Он вышел в Интернет, проверил почту, обнаружил письмо от Гущина и расшифровал его. Куратор сообщал о странном поведении Филиппа Сокольского, решившего почему-то, что неожиданная смерть Елизаветы Мыртыновой произошла не по естественной причине – экспертиза утверждала это совершенно определенно, – а потому, что некая террористическая организация вышла на след группы и ведет теперь ее планомерное уничтожение. Прямо Сокольский не высказывал Гущину это свое подозрение, но ясно дал понять, а потом еще и с патологоанатомом разговаривал, но, похоже, остался при своем мнении. «Обратите внимание на психологическое состояние Сокольского», – писал куратор.

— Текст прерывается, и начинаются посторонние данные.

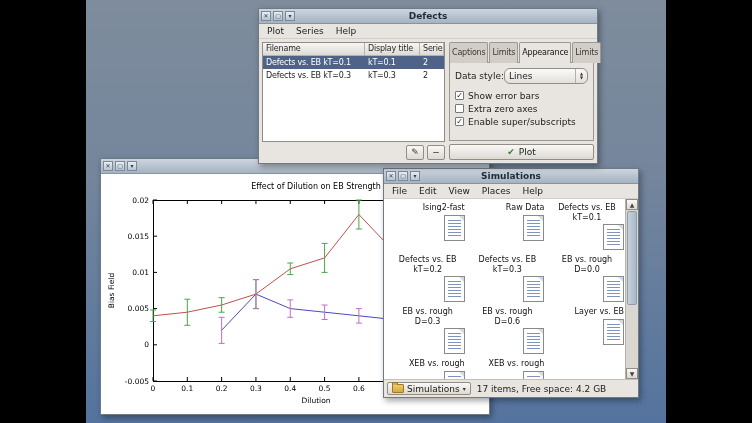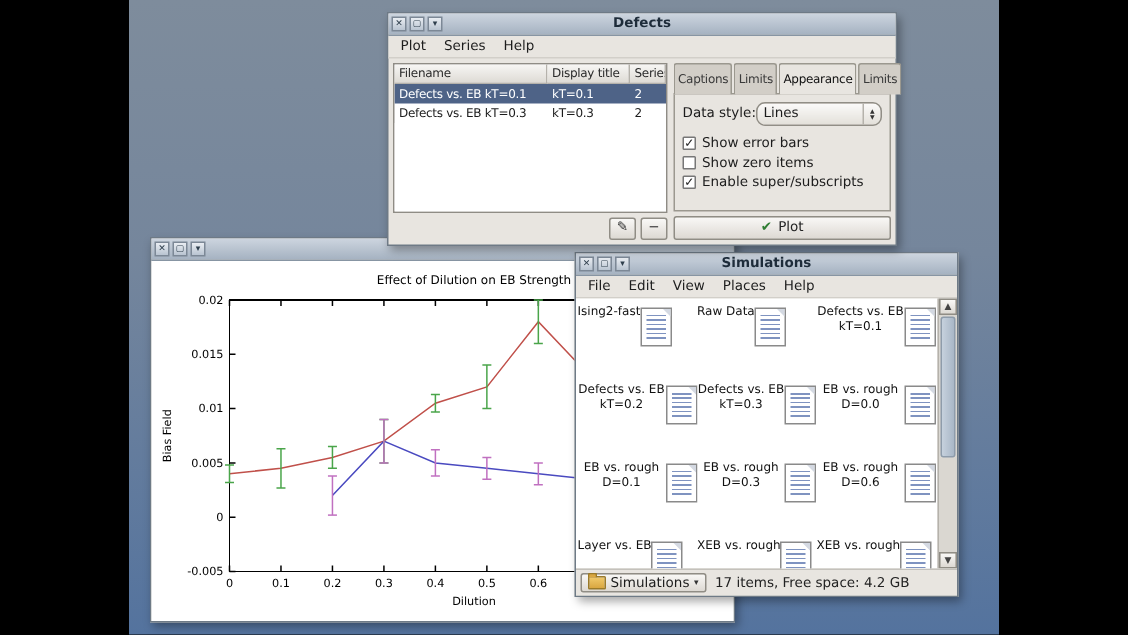"Show zero items" span { text: Show zero items -> Extra zero axes }
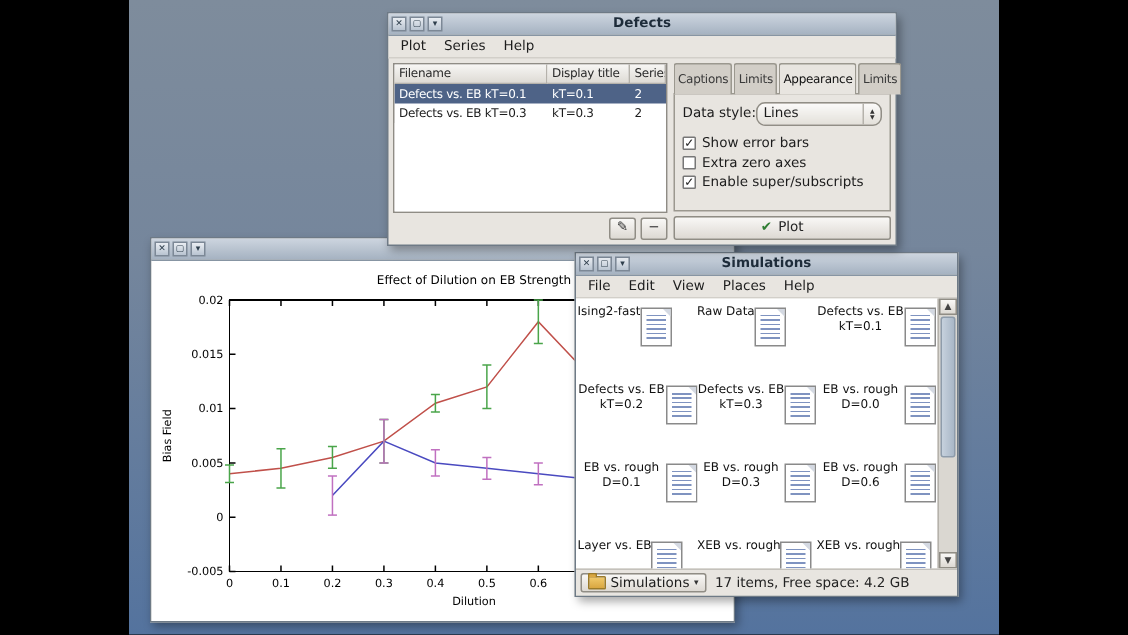"Ising2-fast" .file-item { align-items: flex-start -> flex-end; flex-direction: row -> column }
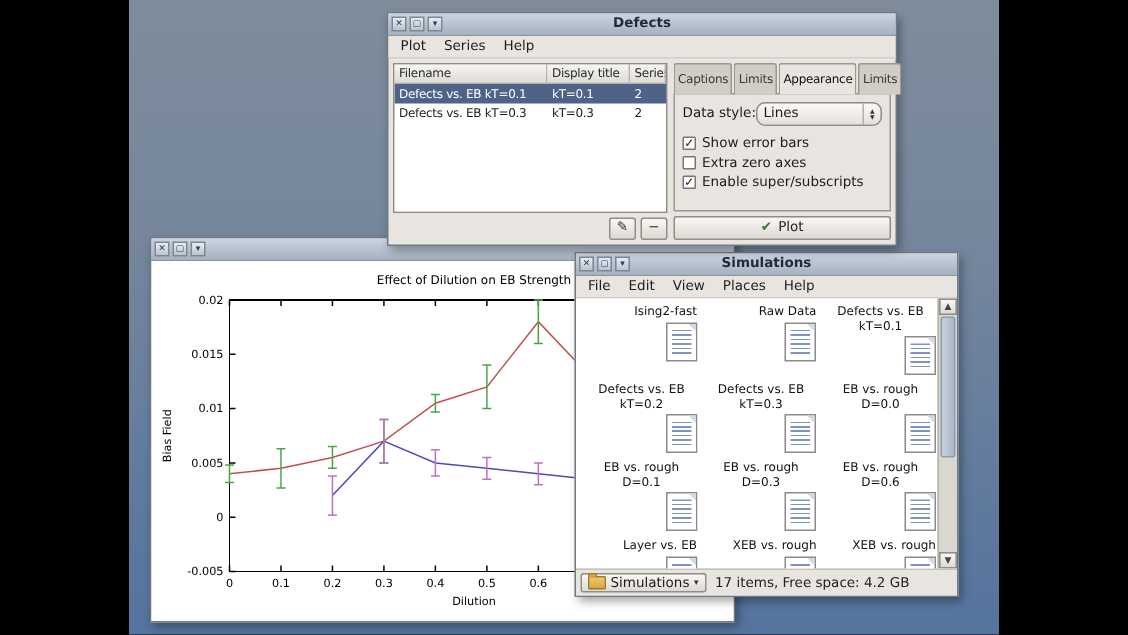"EB vs. rough D=0.1" div.file-item { html: <div> <div>EB vs. rough D=0.1</div> <div></div> </div> -> none }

А что Кронин мог сделать? Психологом он никогда не был. Физика и висталогия – в этом он специалист. Фил – впечатлительный человек. И Лизу он, похоже, любил. Во всяком случае, что-то между ними было – они довольно часто приходили вместе и уходили вдвоем, сидели рядом, иногда Кронин замечал взгляды, которые Филипп бросал в сторону девушки. Нормально. Лиза была замечательная… Умница, красивая… Господи, если бы был жив Гарик… Все-таки Филипп ей не пара, он не такой яркий, какой была она, а вот Гарик мог бы…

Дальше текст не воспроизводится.